Kim Jong-un était parfois si ivre qu’il en perdait la mémoire

En décembre 2013, Kim Jong-un, le dirigeant nord-coréen, a exécuté son oncle, Jang Song-taek, ancien vice-président de la commission de défense nationale, pour trahison, parmi d’autres accusations. Cette décision a été prise dans un contexte de tensions internes au sein du régime, marqué par une gouvernance par la terreur.

Le 30 décembre 2013, lors d’un dîner avec sept hauts responsables, Kim aurait exprimé ses doutes sur la loyauté de Jang, évoquant la piété filiale et la nécessité de respecter un deuil de trois ans après la mort de son père, Kim Jong-il, en 2011. Il a justifié son acte en déclarant que la conduite de Jang était intolérable et a précisé que l’exécution avait été effectuée par flammes pour éviter de laisser des restes.

Durant ses premières années au pouvoir, Kim Jong-un a souvent exprimé ses difficultés à assumer son rôle, déclarant qu’il était fatigant de diriger seul un pays. Ce stress l’a conduit à des comportements autodestructeurs, notamment une consommation excessive d’alcool. Il était parfois si ivre qu’il en perdait la mémoire. Un exemple notable a eu lieu lors d’un banquet en 2016, où il a ordonné l’arrestation de Kim Pyong-ho, directeur adjoint du département de la propagande, avant d’oublier cet ordre quelques jours plus tard, lorsqu’il a demandé à le rencontrer pour skier.

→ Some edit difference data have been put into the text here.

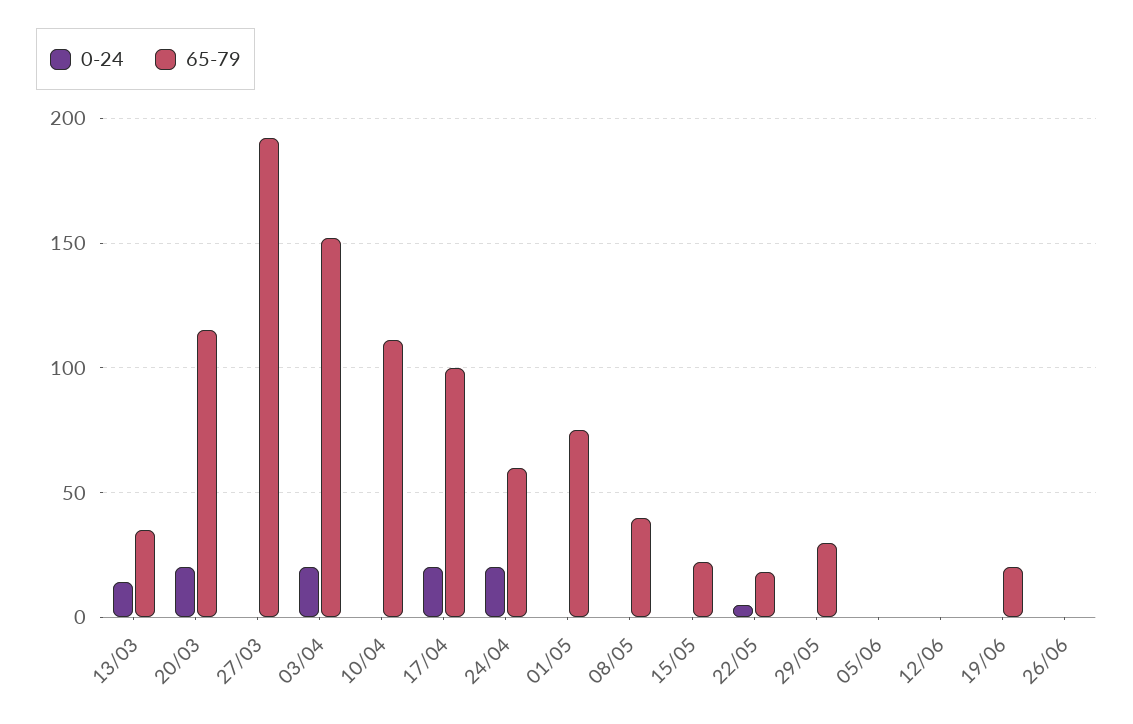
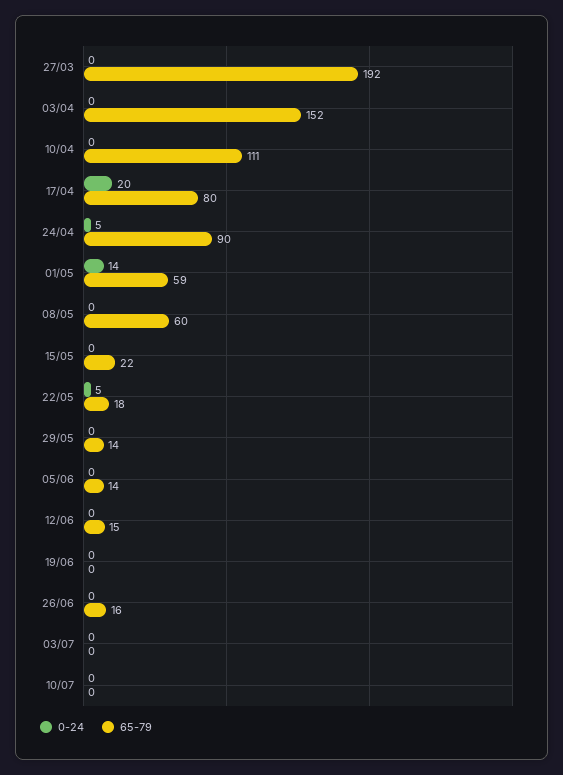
0-24, 13/03: 15 -> none
65-79, 13/03: 35 -> none
0-24, 20/03: 20 -> none
65-79, 20/03: 115 -> none
0-24, 03/04: 20 -> 0
65-79, 17/04: 100 -> 80
0-24, 24/04: 20 -> 5
65-79, 24/04: 60 -> 90
0-24, 01/05: 0 -> 14
65-79, 01/05: 75 -> 59
65-79, 08/05: 40 -> 60
65-79, 29/05: 30 -> 14
65-79, 05/06: 0 -> 14
65-79, 12/06: 0 -> 15
65-79, 19/06: 20 -> 0
65-79, 26/06: 0 -> 16
0-24, 03/07: none -> 0
65-79, 03/07: none -> 0
0-24, 10/07: none -> 0
65-79, 10/07: none -> 0

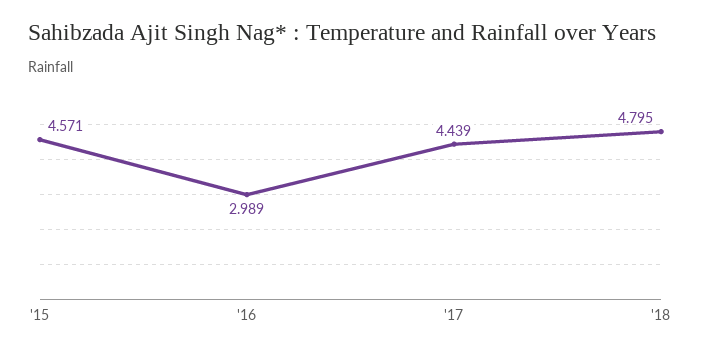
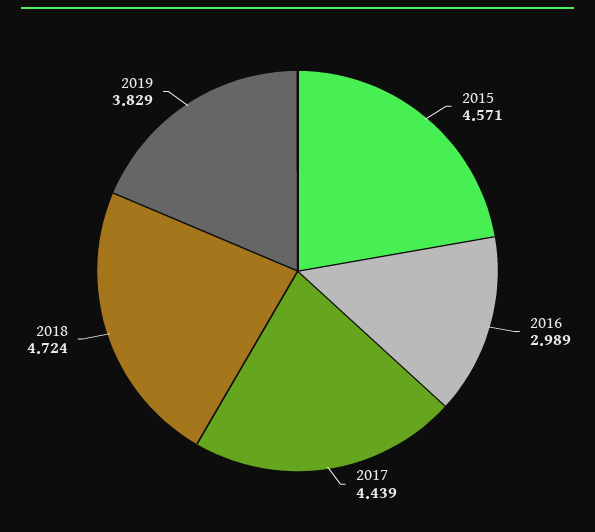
'18: 4.795 -> 4.724
2019: none -> 3.829

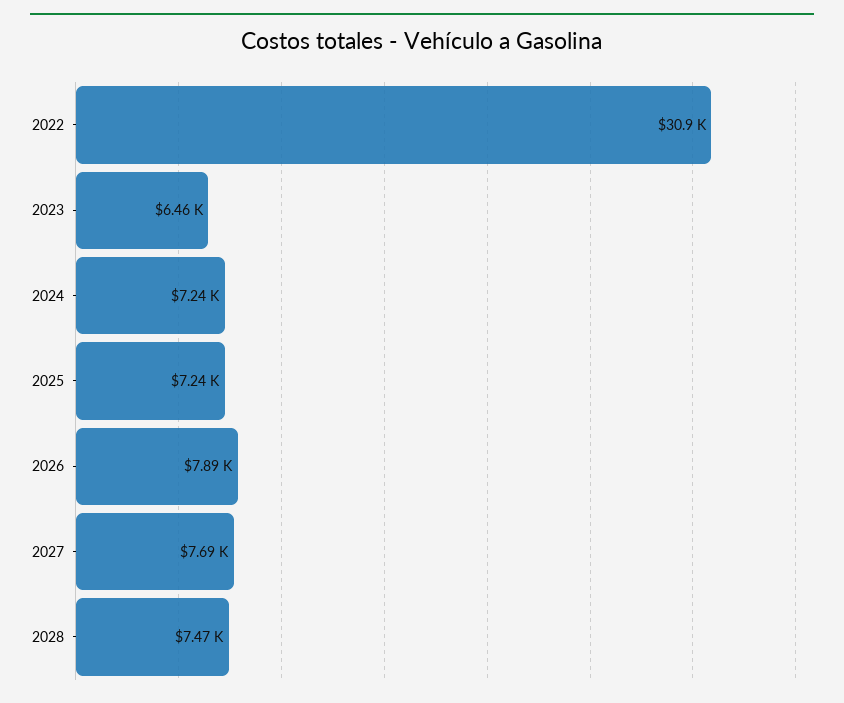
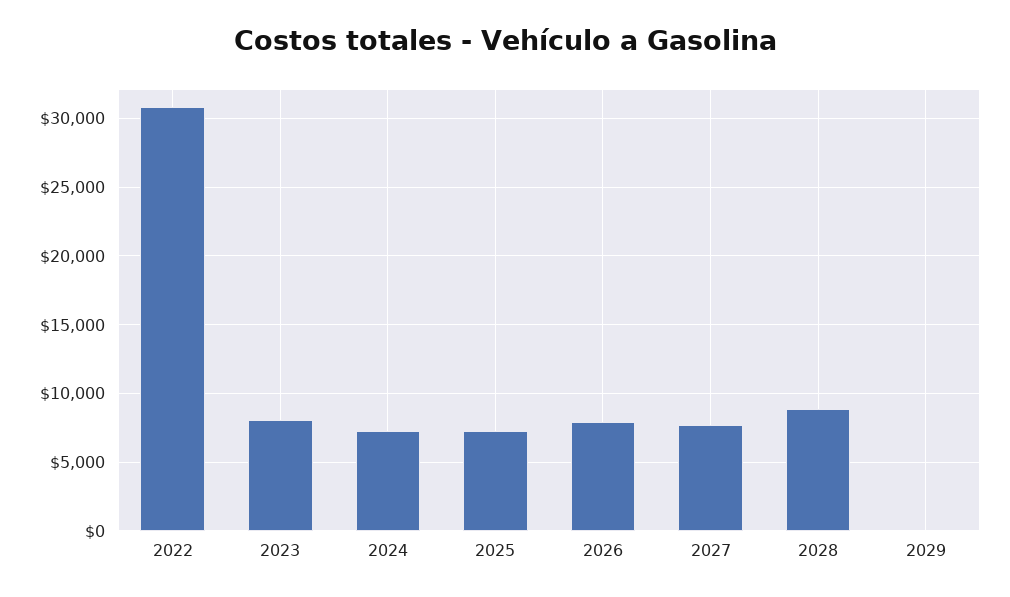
2023: 6460 -> 8000
2028: 7470 -> 9000
2029: none -> 0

En dépit de ses excès, le régime de Kim Jong-un semble s’être stabilisé. Il a éliminé les menaces potentielles à son pouvoir, consolidant son autorité autour de fidèles. Toutefois, des contradictions subsistent : Kim, ayant étudié en Suisse, est conscient que son pays doit se réformer pour s’adapter aux tendances internationales, mais cela pourrait également menacer le système héréditaire qu’il représente.

Au-delà des enjeux de pouvoir, la question de sa succession se pose. Kim Jong-un a une fille, Kim Ju-ae, mais le patriarcat en Corée du Nord complique ses chances de succéder à son père. Le régime pourrait chercher à asr une continuité héréditaire par la naissance d’un garçon.

Les diplomates nord-coréens, bien conscients des manques de leur régime, restent loyaux, bien qu’ils n’aient pas de pouvoir réel. La communauté internationale continue de surveiller la situation en Corée du Nord, notamment en ce qui concerne les droits humains et les ambitions nucléaires du pays.